DANUZA
LEÃO
Querer demais da
vida
Ser
apenas feliz, para certas mulheres, é pouco. Dizem que não têm vocação para a
vida normal e vão embora
Costuma
ser assim: as pessoas se conhecem, se encantam umas pelas outras, procuram
conhecer os amigos, a família, os gostos pessoais, e assim descobrir se foram
feitos um para o outro, para se unirem e serem felizes, até que a morte os
separe. Aí namoram e casam.
Bem,
para começar, é raro que duas pessoas se unam e sejam felizes até que a morte
as separe, e quando chegam a se descobrir, todo aquele enorme encantamento que
sentiram no primeiro encontro começa a complicar.
Ela
não gosta da mulher do melhor amigo dele -e já começa a implicar-, ele não vai
com a cara da irmã dela -e já começa a implicar-, um gosta de churrascaria, o
outro, de um japonês, e por aí vai.
Começa
então a tentativa de adaptação, cada um abrindo mão de certas coisas para que a
relação dê certo. As adaptações que eram feitas nos primeiros dias de namoro
com enorme prazer, um ano depois podem virar motivo de mau humor, e a verdade
verdadeira é que ninguém gosta de fazer concessões, cada um só quer fazer o que
quer e o que gosta.
É da
natureza humana, e natural, pois se duas pessoas gostam exatamente das mesmas
coisas, das mesmas pessoas, sentem fome e sono sempre na mesma hora, e por aí
vai, vira uma monotonia sem fim.

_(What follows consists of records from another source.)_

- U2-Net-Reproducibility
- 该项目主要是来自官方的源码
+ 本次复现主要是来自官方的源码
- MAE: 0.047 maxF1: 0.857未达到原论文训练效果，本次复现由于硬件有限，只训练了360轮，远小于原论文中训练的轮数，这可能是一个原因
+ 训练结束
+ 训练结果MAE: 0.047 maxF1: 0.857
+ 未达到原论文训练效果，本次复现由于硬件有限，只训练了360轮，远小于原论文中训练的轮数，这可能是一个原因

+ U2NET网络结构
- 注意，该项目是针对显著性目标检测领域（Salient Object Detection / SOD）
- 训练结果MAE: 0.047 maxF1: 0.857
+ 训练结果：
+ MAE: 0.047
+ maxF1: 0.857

Então que tal por uma vez fazer tudo diferente
e tentar que tudo dê certo, pelo menos por um tempo?
Seria
assim: uma mulher e um homem se conhecem, se olham, e sentem um total
arrebatamento um pelo outro. Nesse momento eles sairiam de onde estivessem -da
praia, do bar, da festa- e passariam a viver só desse amor, só para esse amor.

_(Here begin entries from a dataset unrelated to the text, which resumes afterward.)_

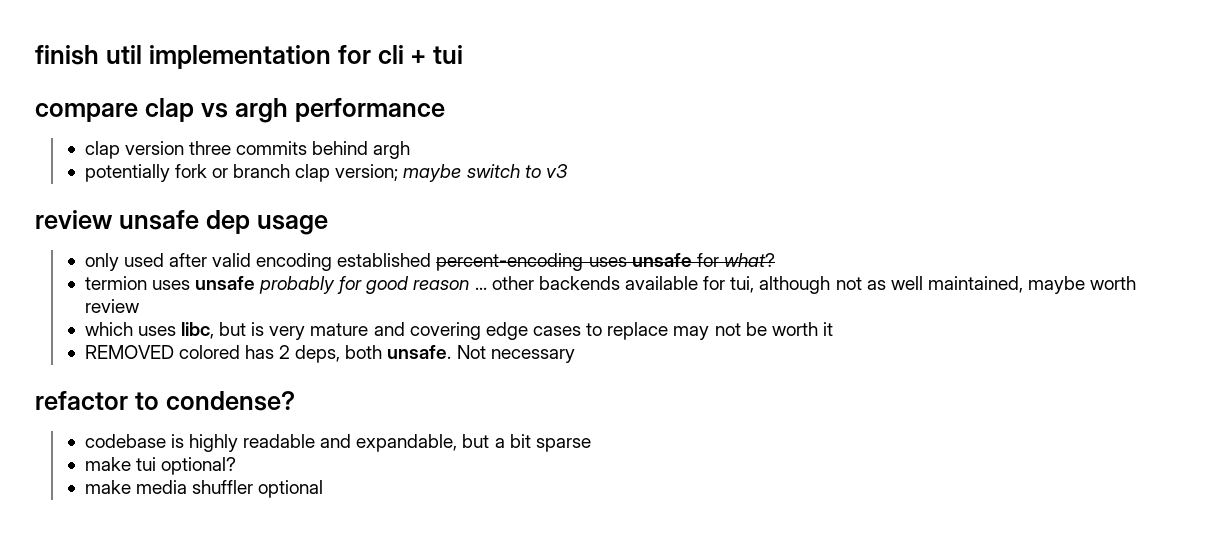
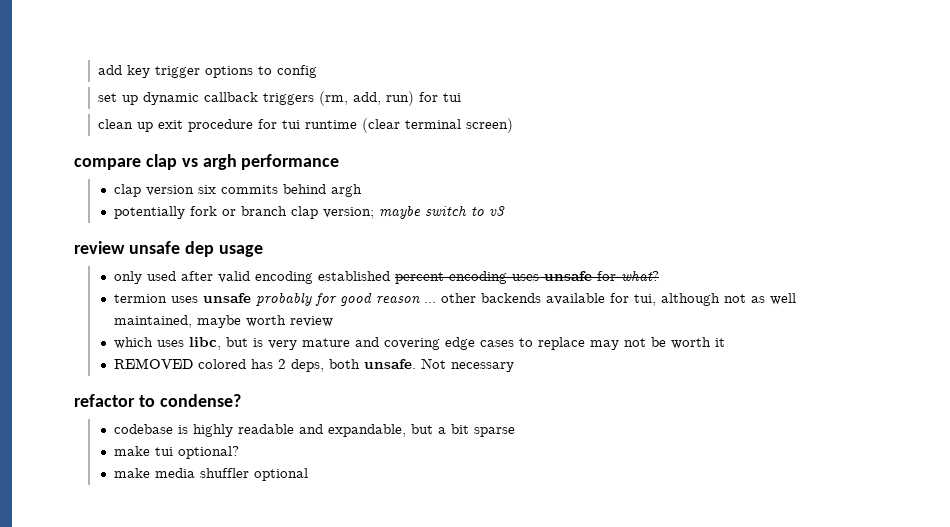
- finish util implementation for cli + tui
+ add key trigger options to config
+ set up dynamic callback triggers (rm, add, run) for tui
+ clean up exit procedure for tui runtime (clear terminal screen)
- clap version three commits behind argh
+ clap version six commits behind argh

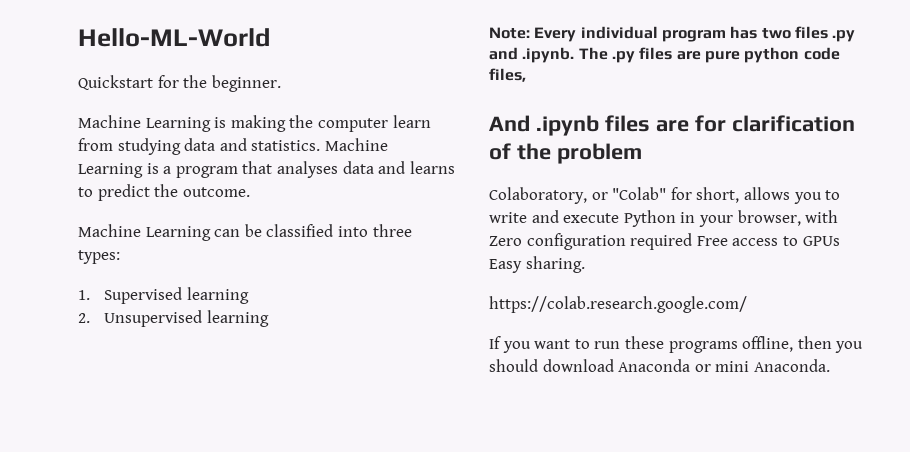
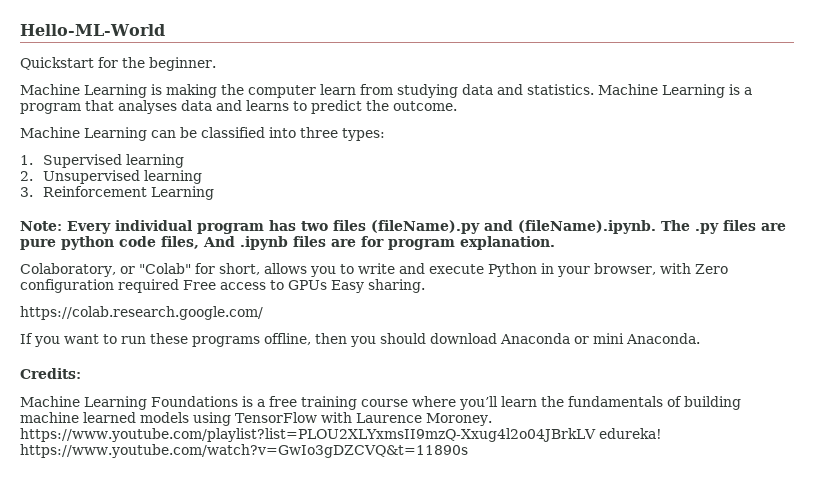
+ 3. Reinforcement Learning
- Note: Every individual program has two files .py and .ipynb. The .py files are pure python code files,
- And .ipynb files are for clarification of the problem
+ Note: Every individual program has two files (fileName).py and (fileName).ipynb. The .py files are pure python code files, And .ipynb files are for program explanation.
+ Credits:
+ Machine Learning Foundations is a free training course where you’ll learn the fundamentals of building machine learned models using TensorFlow with Laurence Moroney. https://www.youtube.com/playlist?list=PLOU2XLYxmsII9mzQ-Xxug4l2o04JBrkLV edureka! https://www.youtube.com/watch?v=GwIo3gDZCVQ&t=11890s

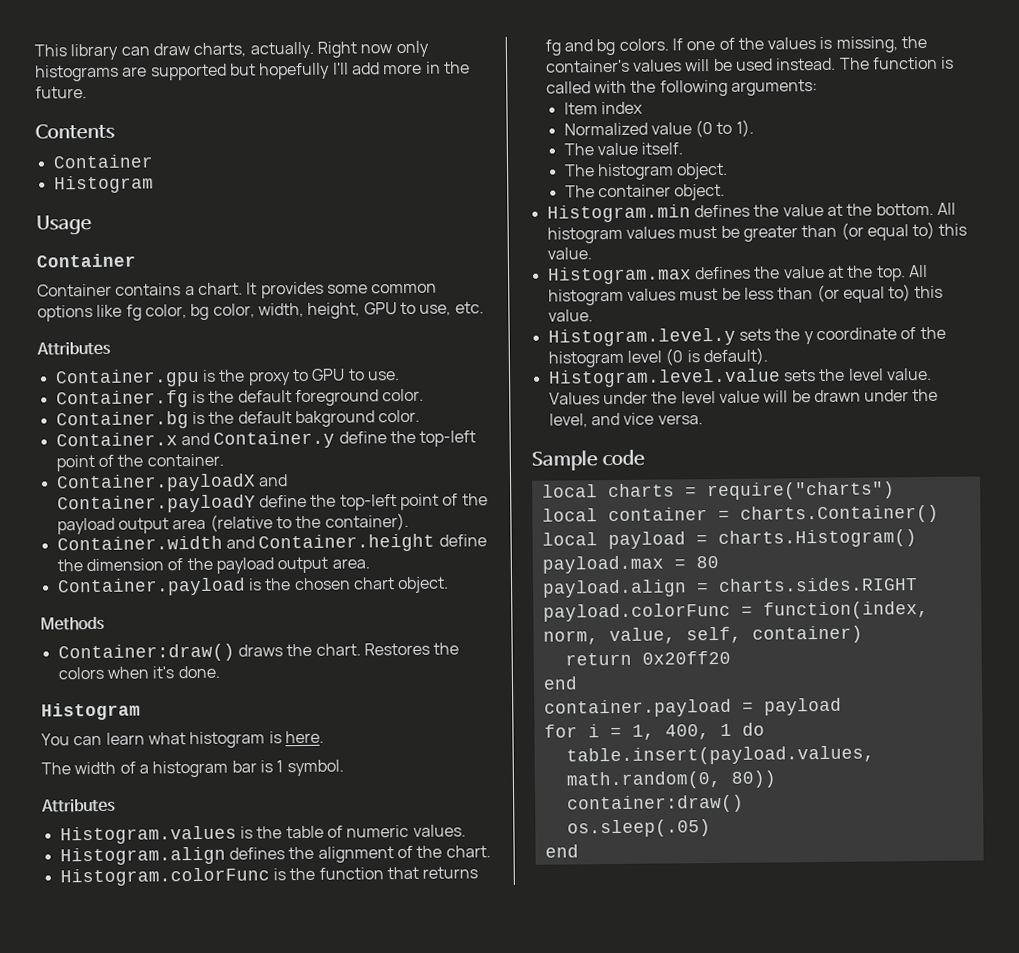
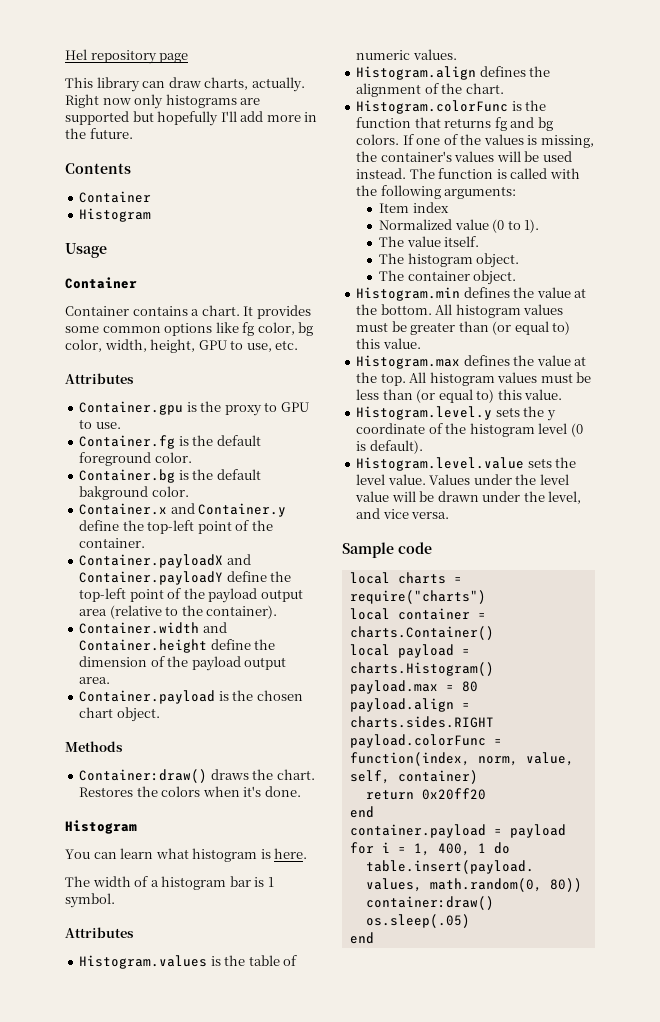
+ Hel repository page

Nesse mesmo dia iriam morar juntos, sem saber dos defeitos um do outro, se
esconderiam do mundo, dos amigos, das famílias, e abririam mão de seus desejos
mais intensos para agradar ao outro. Não é assim, quando se ama?
E
como é assim, não brigariam por nada, não discutiriam por nada, não implicariam
com coisa alguma, e a vida seria uma total felicidade -por um tempo, é claro.

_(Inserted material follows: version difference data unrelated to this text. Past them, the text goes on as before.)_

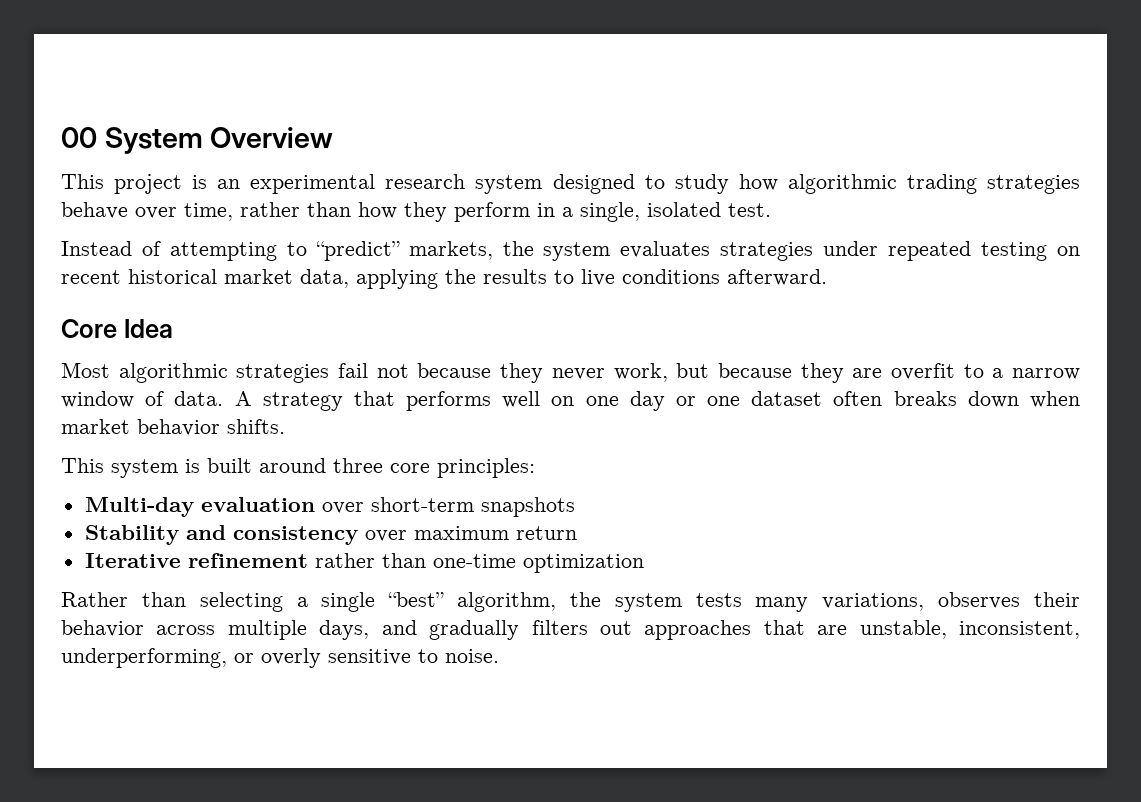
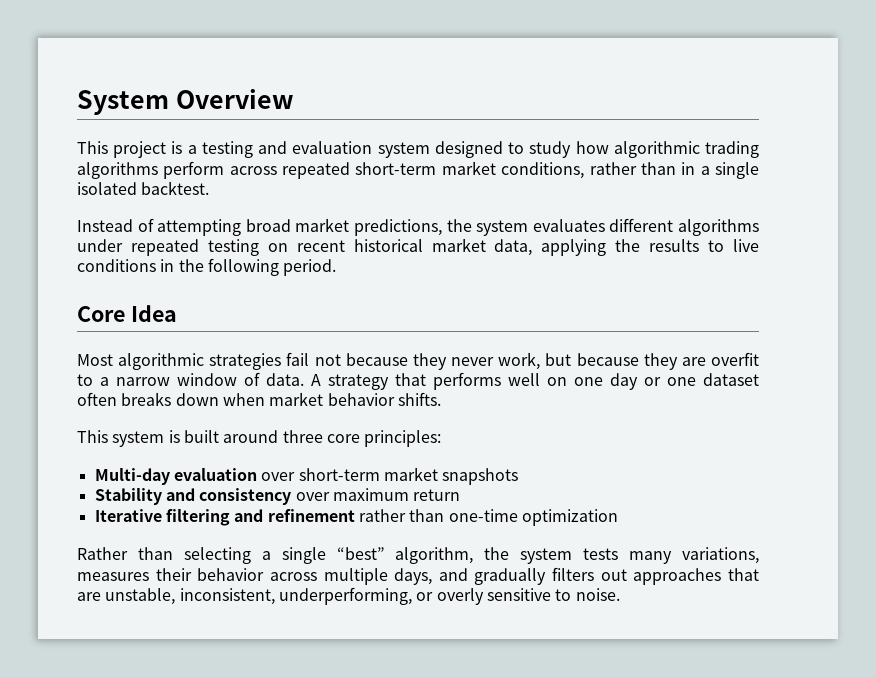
- 00 System Overview
+ System Overview
- This project is an experimental research system designed to study how algorithmic trading strategies behave over time, rather than how they perform in a single, isolated test.
+ This project is a testing and evaluation system designed to study how algorithmic trading algorithms perform across repeated short-term market conditions, rather than in a single isolated backtest.
- Instead of attempting to “predict” markets, the system evaluates strategies under repeated testing on recent historical market data, applying the results to live conditions afterward.
+ Instead of attempting broad market predictions, the system evaluates different algorithms under repeated testing on recent historical market data, applying the results to live conditions in the following period.
- Multi-day evaluation over short-term snapshots
+ Multi-day evaluation over short-term market snapshots
- Iterative refinement rather than one-time optimization
+ Iterative filtering and refinement rather than one-time optimization
- Rather than selecting a single “best” algorithm, the system tests many variations, observes their behavior across multiple days, and gradually filters out approaches that are unstable, inconsistent, underperforming, or overly sensitive to noise.
+ Rather than selecting a single “best” algorithm, the system tests many variations, measures their behavior across multiple days, and gradually filters out approaches that are unstable, inconsistent, underperforming, or overly sensitive to noise.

Mas chegaria o momento em que eles começariam a se conhecer melhor, e a vida
real invadiria um mundo que até aquele momento era só deles; com isso viriam as
complicações, as de sempre.
Teriam
que conhecer os amigos e as famílias, chegaria o dia inevitável em que um deles
-ela- diria que tem horror a futebol, e ele daria o troco dizendo que odeia os
filmes de Woody Allen que foi obrigado a ver, para lhe fazer a vontade. E
chegaria o dia cruel em que falariam pela primeira vez sobre política, e que
não iriam votar no mesmo candidato. A partir daí, viraram um casal feliz,
desses que se vê por aí.
Só
que ser apenas feliz, para certas mulheres, é pouco. Algumas dizem ao marido
que não têm vocação para a chamada vida normal, que vão embora. E ficam espantadas
-quase decepcionadas- quando eles dizem estar de acordo.
Porque
quem viveu momentos tão delirantes não pode se conformar com menos. Querem da
vida muito, tudo, tanto, que não aceitam vivê-la como ela é.
E
vão, cada um para o seu lado, na procura eterna de outros encontros
apaixonantes, mesmo que curtos, sabendo que para encontrá-los -talvez- vão
passar longas temporadas inteiramente sós.